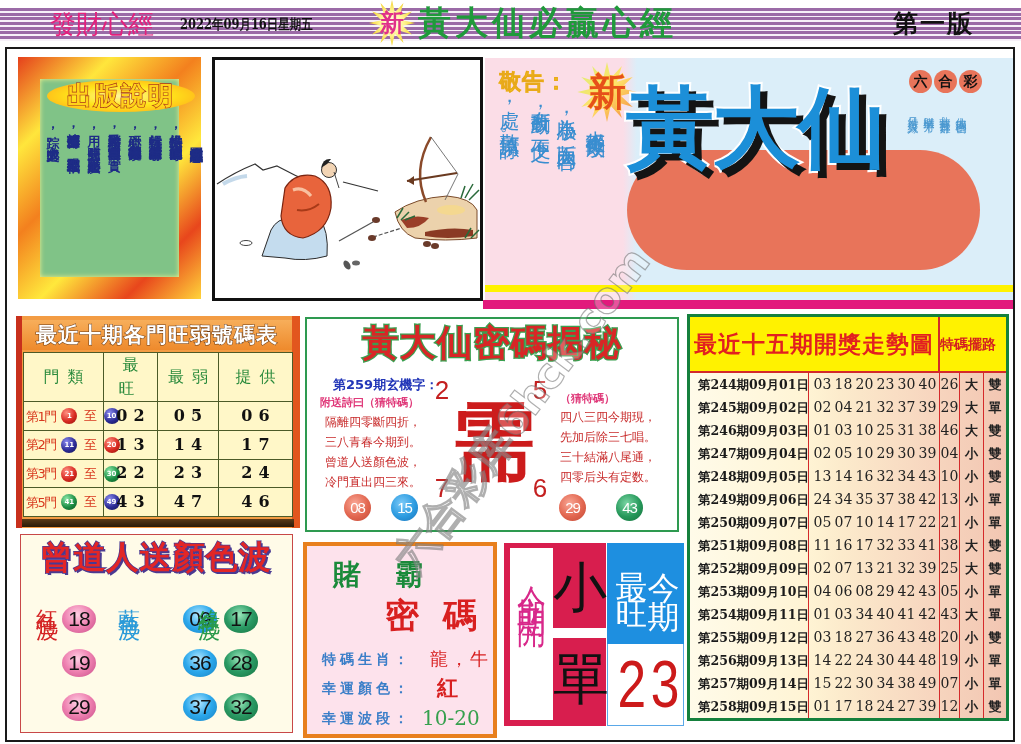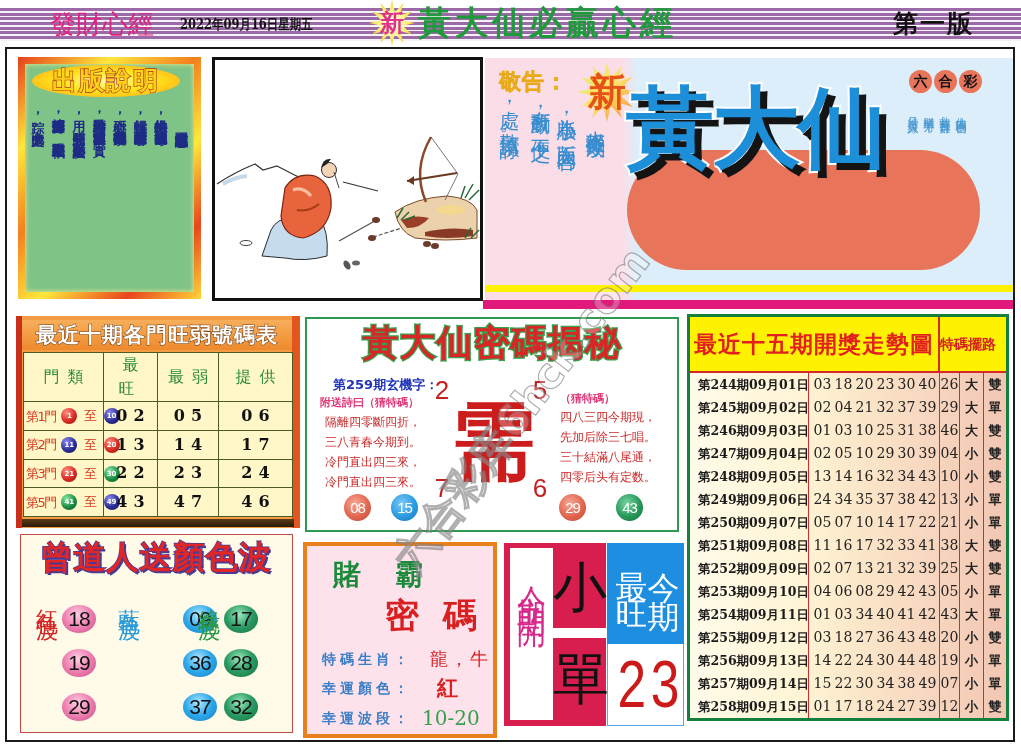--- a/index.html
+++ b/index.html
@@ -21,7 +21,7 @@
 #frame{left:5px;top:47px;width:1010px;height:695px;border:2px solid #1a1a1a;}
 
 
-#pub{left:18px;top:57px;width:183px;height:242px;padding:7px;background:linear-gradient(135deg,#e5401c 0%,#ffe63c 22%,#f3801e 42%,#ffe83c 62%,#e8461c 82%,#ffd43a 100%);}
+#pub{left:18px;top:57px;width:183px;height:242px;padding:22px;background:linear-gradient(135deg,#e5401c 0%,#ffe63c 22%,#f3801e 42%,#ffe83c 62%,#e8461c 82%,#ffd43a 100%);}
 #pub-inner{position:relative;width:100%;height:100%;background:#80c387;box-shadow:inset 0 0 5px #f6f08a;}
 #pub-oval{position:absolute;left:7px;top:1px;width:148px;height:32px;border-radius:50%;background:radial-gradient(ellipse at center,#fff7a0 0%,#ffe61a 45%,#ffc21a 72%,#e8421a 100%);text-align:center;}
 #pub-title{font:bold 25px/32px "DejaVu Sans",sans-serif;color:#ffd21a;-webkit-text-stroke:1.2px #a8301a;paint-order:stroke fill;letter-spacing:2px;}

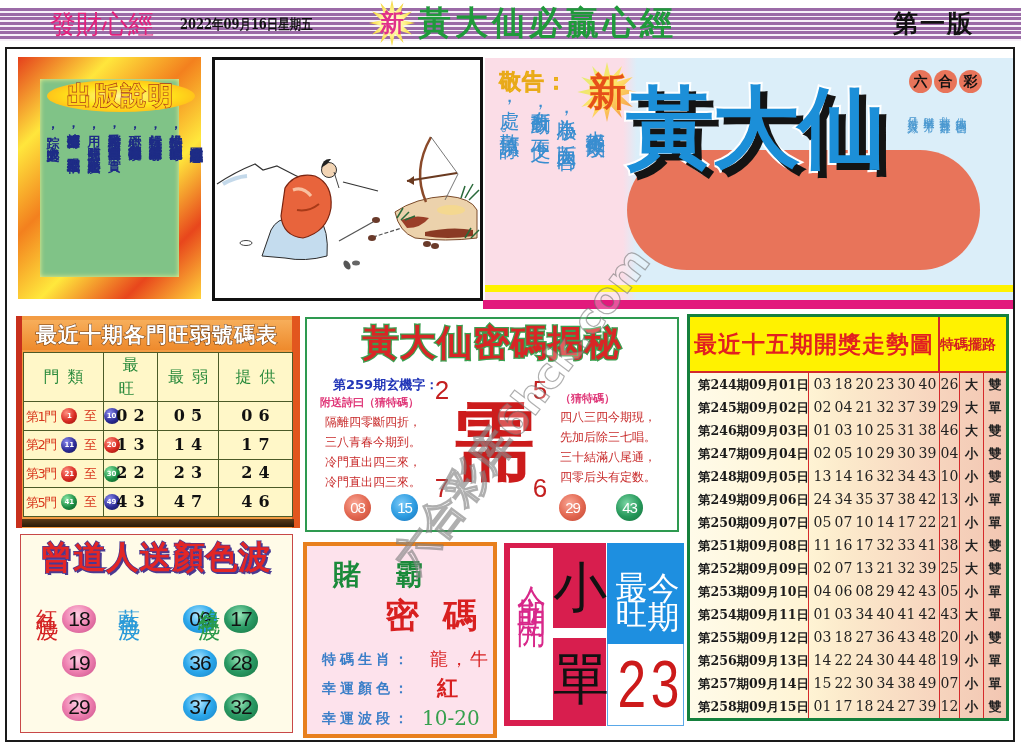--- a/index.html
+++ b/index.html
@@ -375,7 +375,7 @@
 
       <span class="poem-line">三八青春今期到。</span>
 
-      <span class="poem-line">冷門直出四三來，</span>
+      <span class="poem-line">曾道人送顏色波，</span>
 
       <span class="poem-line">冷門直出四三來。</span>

...

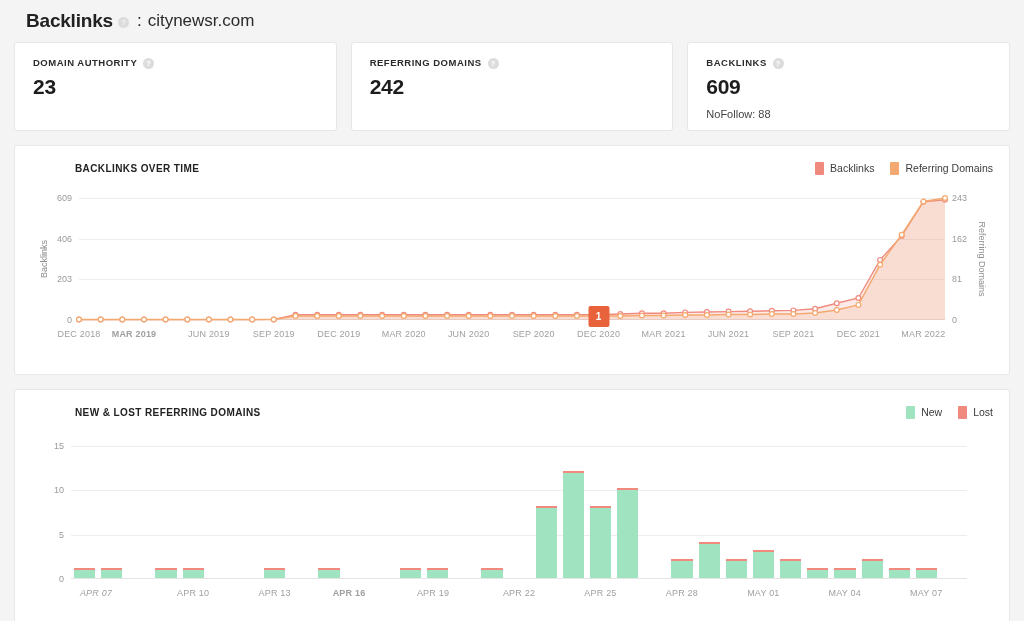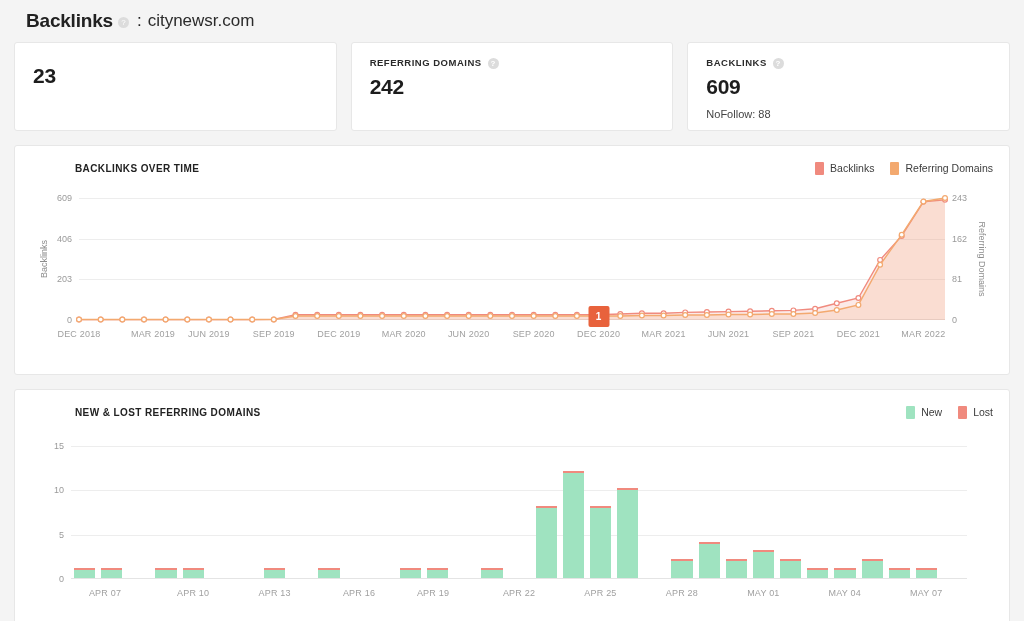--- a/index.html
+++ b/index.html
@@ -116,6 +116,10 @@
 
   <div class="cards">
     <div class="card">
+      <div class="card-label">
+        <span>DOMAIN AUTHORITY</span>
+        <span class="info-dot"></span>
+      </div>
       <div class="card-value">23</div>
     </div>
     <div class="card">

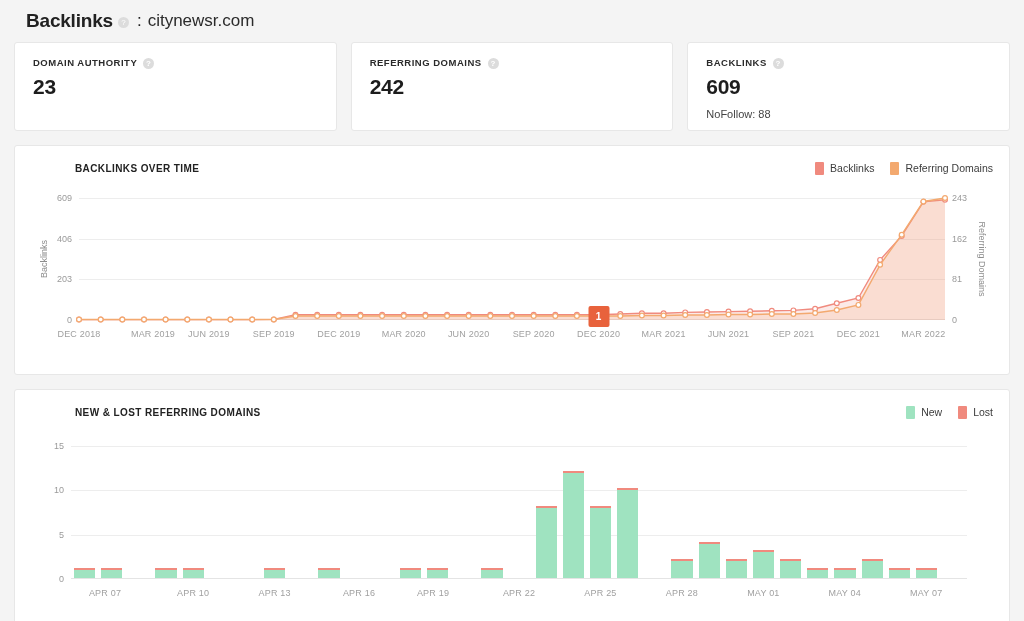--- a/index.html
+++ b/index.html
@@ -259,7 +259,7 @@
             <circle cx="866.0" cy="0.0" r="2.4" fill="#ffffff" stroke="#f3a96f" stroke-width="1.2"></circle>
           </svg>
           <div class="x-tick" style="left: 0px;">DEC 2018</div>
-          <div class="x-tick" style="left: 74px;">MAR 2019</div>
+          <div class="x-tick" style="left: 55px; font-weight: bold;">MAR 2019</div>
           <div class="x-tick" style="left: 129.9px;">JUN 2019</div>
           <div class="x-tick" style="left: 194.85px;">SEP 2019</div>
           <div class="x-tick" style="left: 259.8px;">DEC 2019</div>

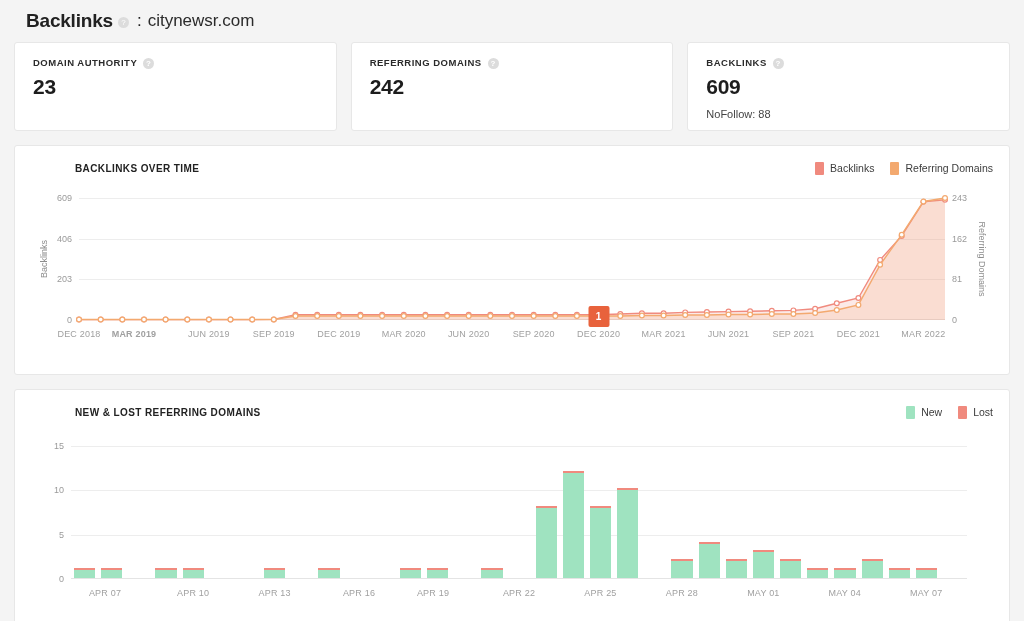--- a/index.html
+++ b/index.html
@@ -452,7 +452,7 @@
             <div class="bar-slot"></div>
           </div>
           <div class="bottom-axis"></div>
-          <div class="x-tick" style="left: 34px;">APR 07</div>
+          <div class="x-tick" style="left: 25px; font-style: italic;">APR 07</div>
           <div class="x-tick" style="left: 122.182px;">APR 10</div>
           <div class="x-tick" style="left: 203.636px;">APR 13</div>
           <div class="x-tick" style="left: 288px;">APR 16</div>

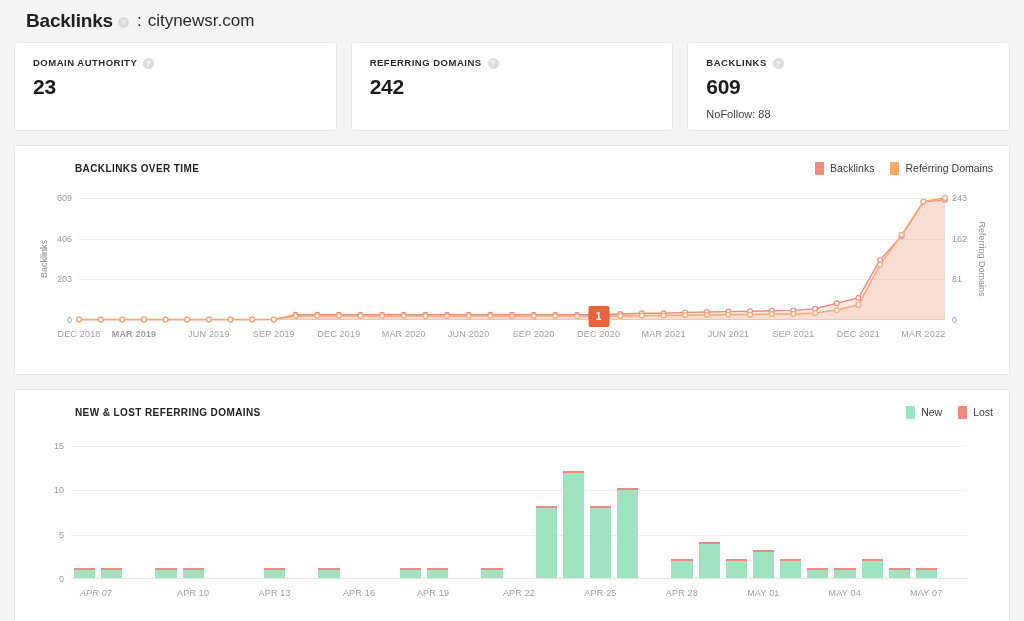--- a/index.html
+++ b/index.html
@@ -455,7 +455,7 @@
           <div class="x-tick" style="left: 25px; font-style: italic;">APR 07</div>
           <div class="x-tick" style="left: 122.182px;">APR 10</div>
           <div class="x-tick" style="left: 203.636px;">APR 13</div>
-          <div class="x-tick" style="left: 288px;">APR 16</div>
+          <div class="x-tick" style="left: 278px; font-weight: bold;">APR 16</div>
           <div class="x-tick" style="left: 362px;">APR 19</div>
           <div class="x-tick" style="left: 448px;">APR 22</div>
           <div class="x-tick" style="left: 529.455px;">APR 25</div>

• _What is expected_
Search the records for the word "gradient" and copy every line where it occurs.

• _Result of the exercise_
-#pub{left:18px;top:57px;width:183px;height:242px;padding:7px;background:linear-gradient(135deg,#e5401c 0%,#ffe63c 22%,#f3801e 42%,#ffe83c 62%,#e8461c 82%,#ffd43a 100%);}
+#pub{left:18px;top:57px;width:183px;height:242px;padding:22px;background:linear-gradient(135deg,#e5401c 0%,#ffe63c 22%,#f3801e 42%,#ffe83c 62%,#e8461c 82%,#ffd43a 100%);}
 #pub-oval{position:absolute;left:7px;top:1px;width:148px;height:32px;border-radius:50%;background:radial-gradient(ellipse at center,#fff7a0 0%,#ffe61a 45%,#ffc21a 72%,#e8421a 100%);text-align:center;}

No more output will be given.